When the weather is dry and not too muddy from recent rains, we will dig up clumps of plants and stage them in a greenhouse.  When the weather turns rainy, we escape to the balmy interior of the greenhouse and spend a morning dividing and potting up the plants.  Please visit our website for contact information if you are interested.

Lee Lalone, Entrance Coordinator and Julie Carlsen, Bird Haven Co-Coordinator

Tips for Winterizing Your Garden

As temperatures drop, following are tips for Trees & Shrubs:  Water through winter when ground is nearly dried out.  Drier ground allows for plant’s hardening off for the winter.

Pull perennial weeds if you can’t stand them, otherwise let them be for wildlife (along with seed heads on perennial plants).

Stop fertilizing as fertilizing signals plants to grow rather than storing their energy for winter.

Good time to have your soil tested and adding lime or sulfur as needed for spring planting.

Late Autumn – after leaves fall, clean them off lawns and gardens…chop up the leaves and use as mulch with some compost around plants (away from the crowns of the plants though).  This mulch will protect plants over winter and add amendments to your soil next year.

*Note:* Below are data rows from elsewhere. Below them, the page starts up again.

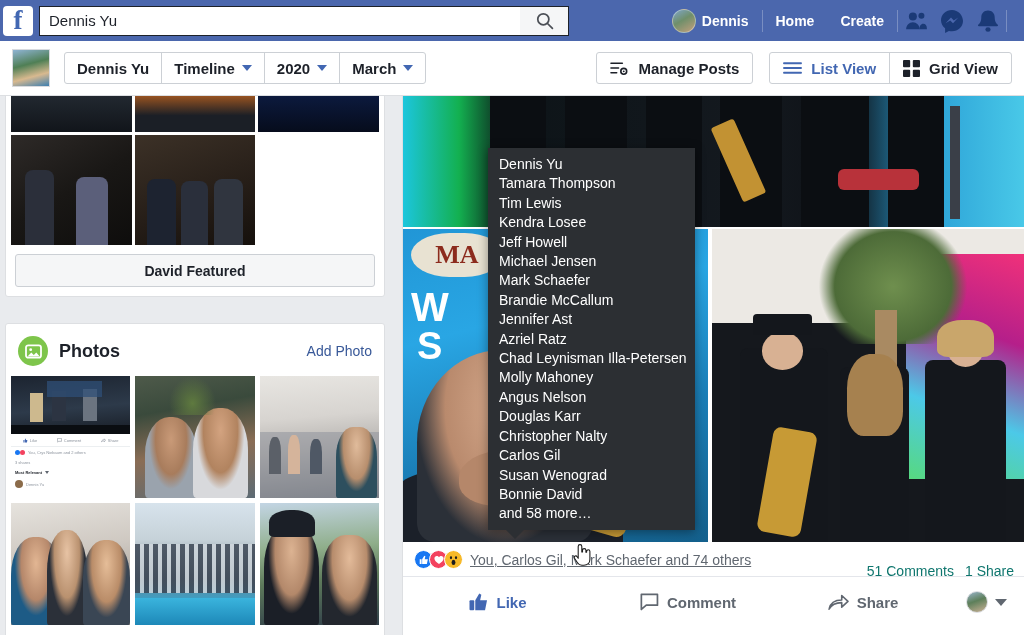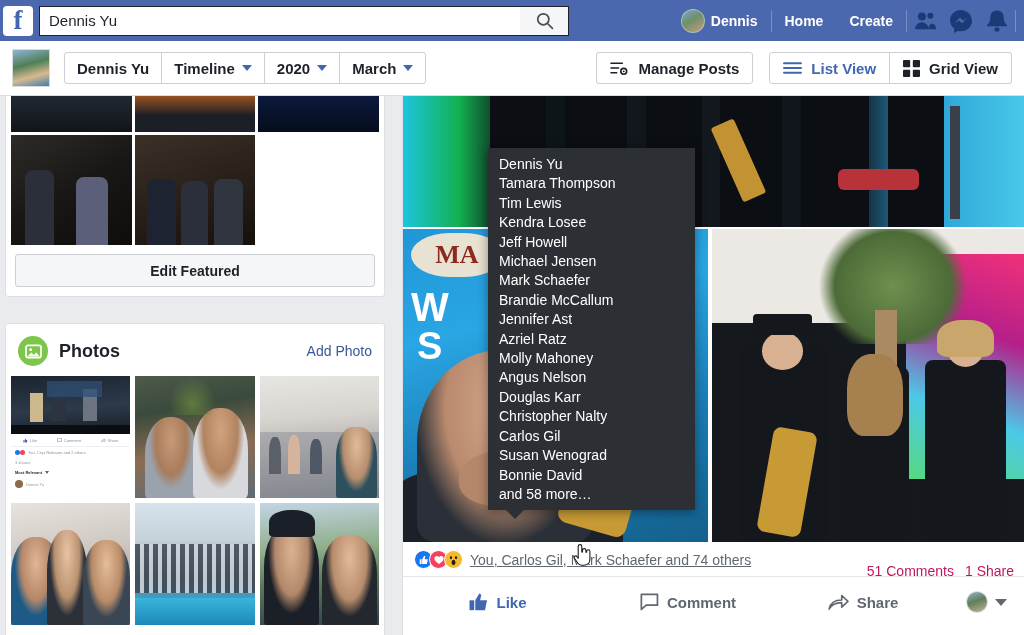"Dennis" .nav-right { padding-right: 8px -> 17px }
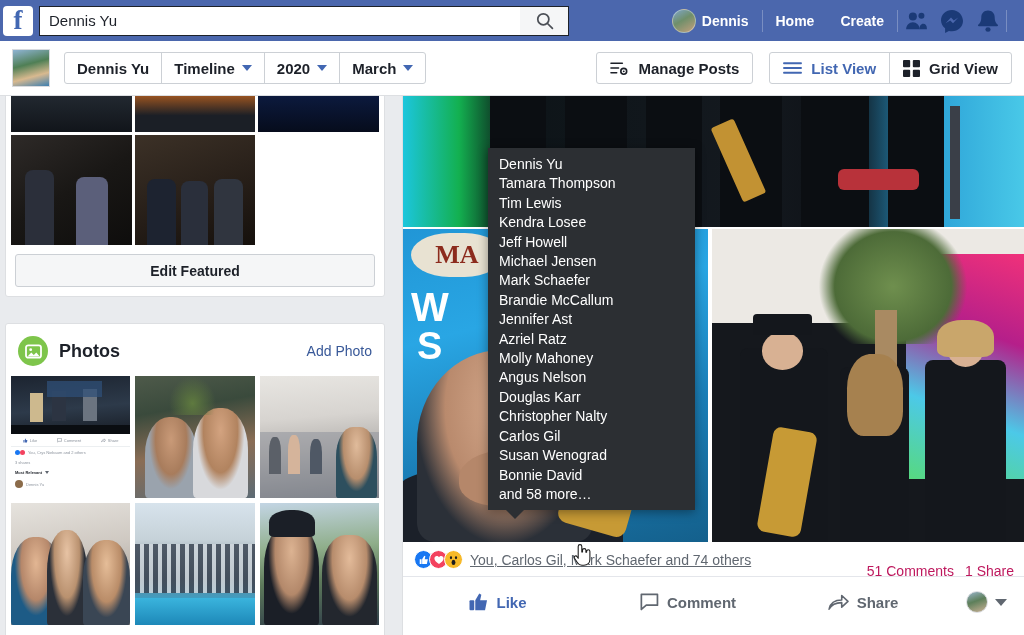"Edit Featured" span { text: Edit -> David }
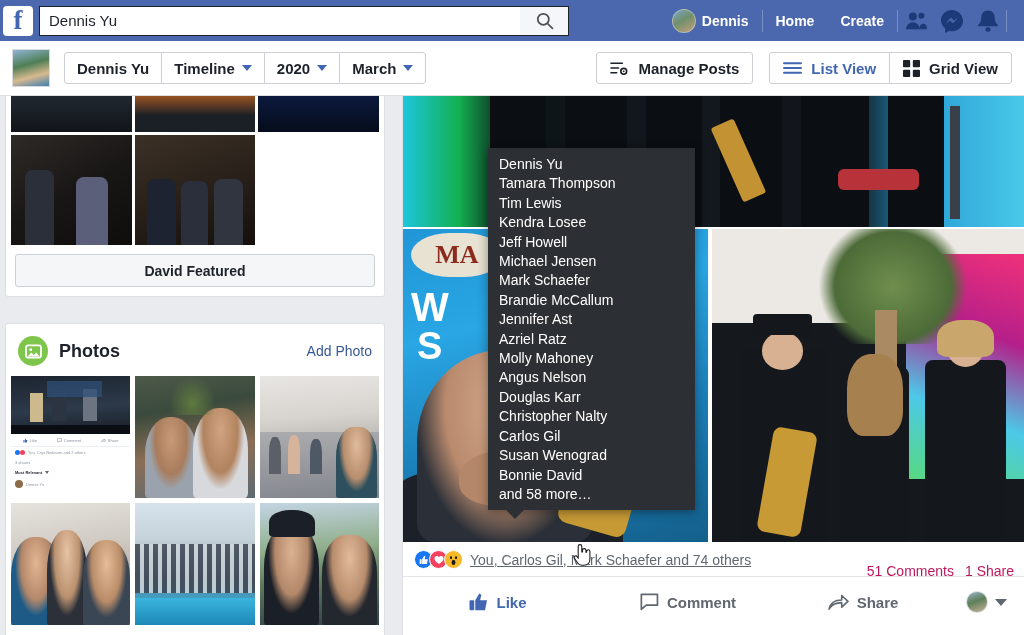"Chad Leynisman Illa-Petersen" div.tooltip-name { html: none -> <div>Chad Leynisman Illa-Petersen</div> }
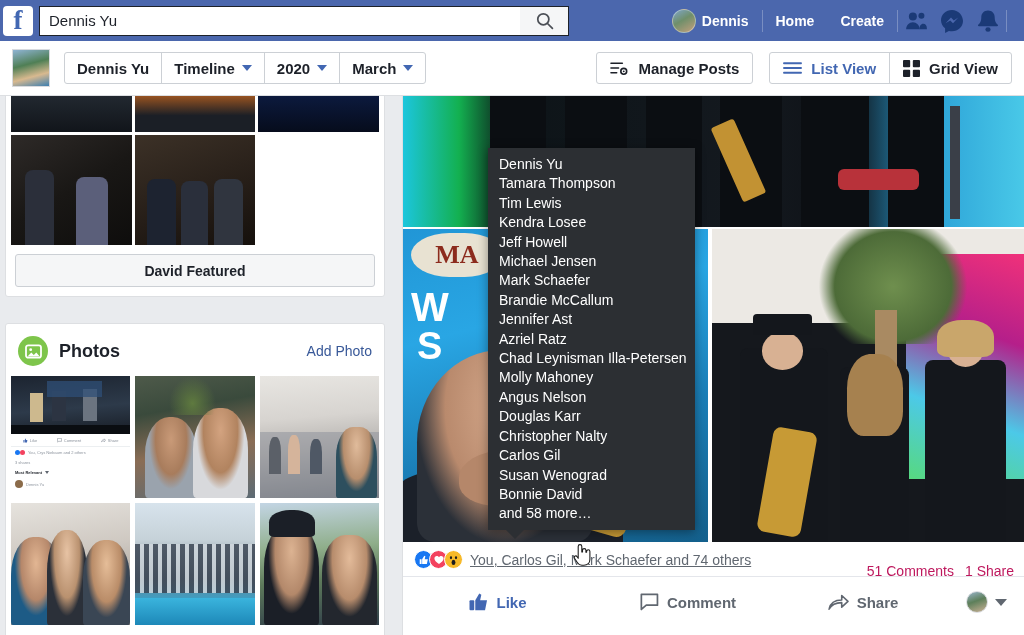"51 Comments" .react-right span { color: #be185d -> #0f766e }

The Pacific (Western) Yew, Written by Richard Palmer, Homestead Garden Co-Coordinator

Pacific yew (Taxus brevifolia) is a small, slow growing, understory, evergreen (gymnosperm) tree that is widely distributed from British Columbia to California. Historically, the Yew tree was considered a waste tree by commercial harvesters.

Interest in the Yew tree grew in the 1970’s with the news that a chemical compound in its bark, Taxol, was found to have anticancer properties. As Phase I drug trials progressed into Phase II in 1985, concern was expressed by foresters and local people about the ecological impact on yew populations. In 1988 Taxol showed an effect in the treatment of melanoma and ovarian cancer. This was exciting news for cancer patients. However, the National Cancer Institute calculated 360,000 trees would be required annually to provide enough Taxol to treat all the ovarian cancer and melanoma cases in the US.

In the early 90’s several semi-synthetic production routes to Taxol were discovered which could be isolated in relatively large quantities from the needles of yew trees. It was easy to obtain the needles from the trimmings of yew trees at nurseries. In 1993 Taxol was discovered to be produced by an endophytic fungus living in the yew tree. Taxol is now known as Paclitaxel after its rights were licensed to Bristol-Meyers Squibb.

I have used yew wood in several woodworking projects and frequently hear compliments about the beauty of the wood, and surprise that it is from a native tree that many consider not very attractive. In my opinion, the yew is a good example of the need to preserve biodiversity as this “waste” tree has unique properties and has literally saved lives.